==== Source records
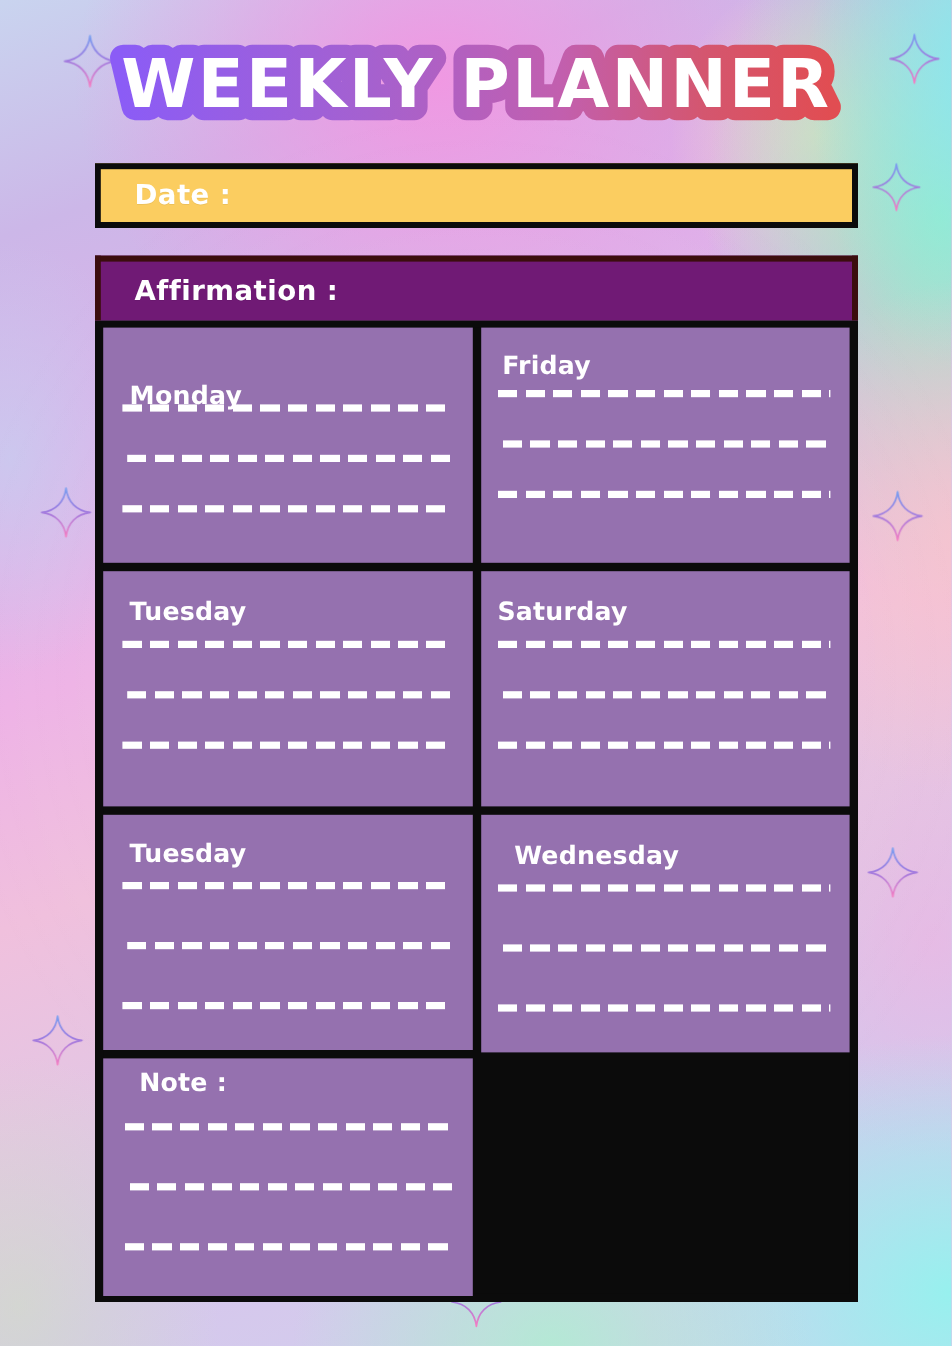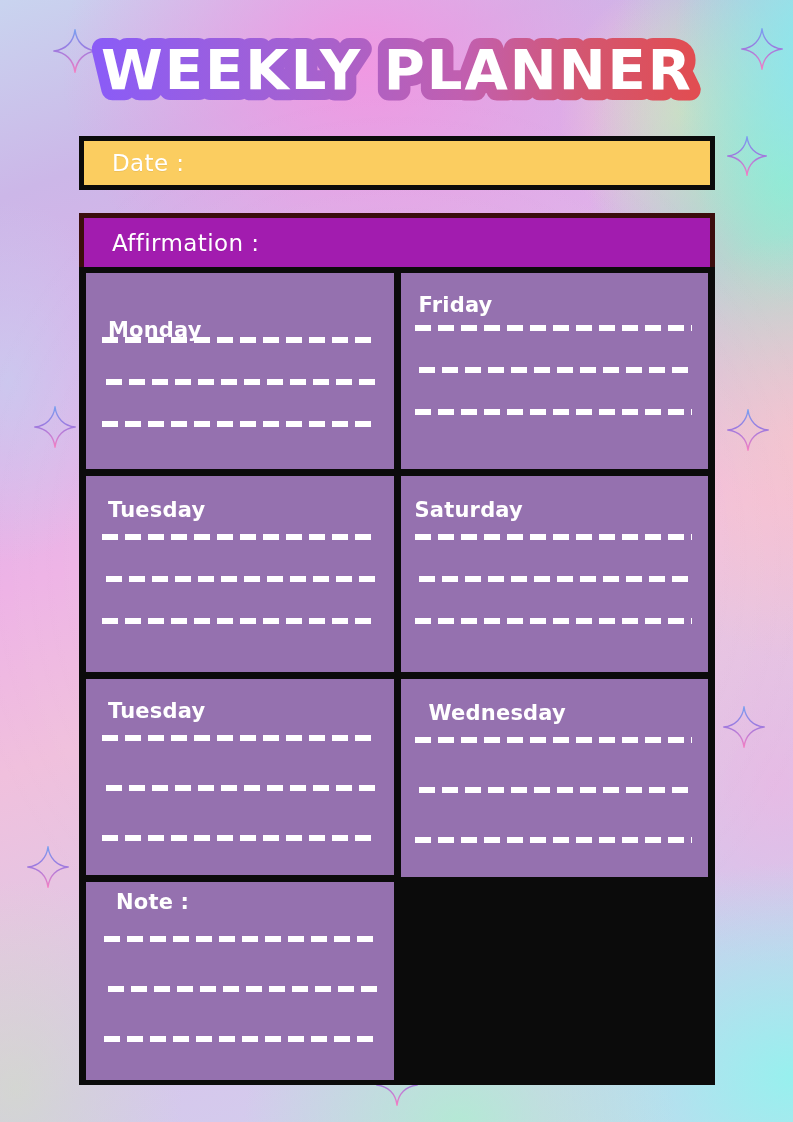--- a/index.html
+++ b/index.html
@@ -116,32 +116,32 @@
   .bar {
     position: relative;
     height: 54px;
     display: flex;
     align-items: center;
     padding-left: 28px;
   }
   .bar-label {
     color: #ffffff;
     font-size: 23px;
-    font-weight: normal;
+    font-weight: bold;
     letter-spacing: 0.4px;
     text-shadow: 0 1px 0 rgba(0,0,0,0.06);
   }
 
   #date-bar {
     background: #fbcd60;
     border: 5px solid #0b0b0b;
     margin-bottom: 23px;
   }
   #affirmation-bar {
-    background: #a21caf;
+    background: #701a75;
     border: 5px solid #3b0d0d;
     border-bottom: 0;
   }
 
   
   #week-grid {
     display: grid;
     grid-template-columns: 1fr 1fr;
     grid-auto-rows: 196px;
     gap: 7px;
========
* Problem details:
Word for word, restate the records shown above, minus the pictures.

* Exercise answer:
--- a/index.html
+++ b/index.html
@@ -116,32 +116,32 @@
   .bar {
     position: relative;
     height: 54px;
     display: flex;
     align-items: center;
     padding-left: 28px;
   }
   .bar-label {
     color: #ffffff;
     font-size: 23px;
-    font-weight: normal;
+    font-weight: bold;
     letter-spacing: 0.4px;
     text-shadow: 0 1px 0 rgba(0,0,0,0.06);
   }
 
   #date-bar {
     background: #fbcd60;
     border: 5px solid #0b0b0b;
     margin-bottom: 23px;
   }
   #affirmation-bar {
-    background: #a21caf;
+    background: #701a75;
     border: 5px solid #3b0d0d;
     border-bottom: 0;
   }
 
   
   #week-grid {
     display: grid;
     grid-template-columns: 1fr 1fr;
     grid-auto-rows: 196px;
     gap: 7px;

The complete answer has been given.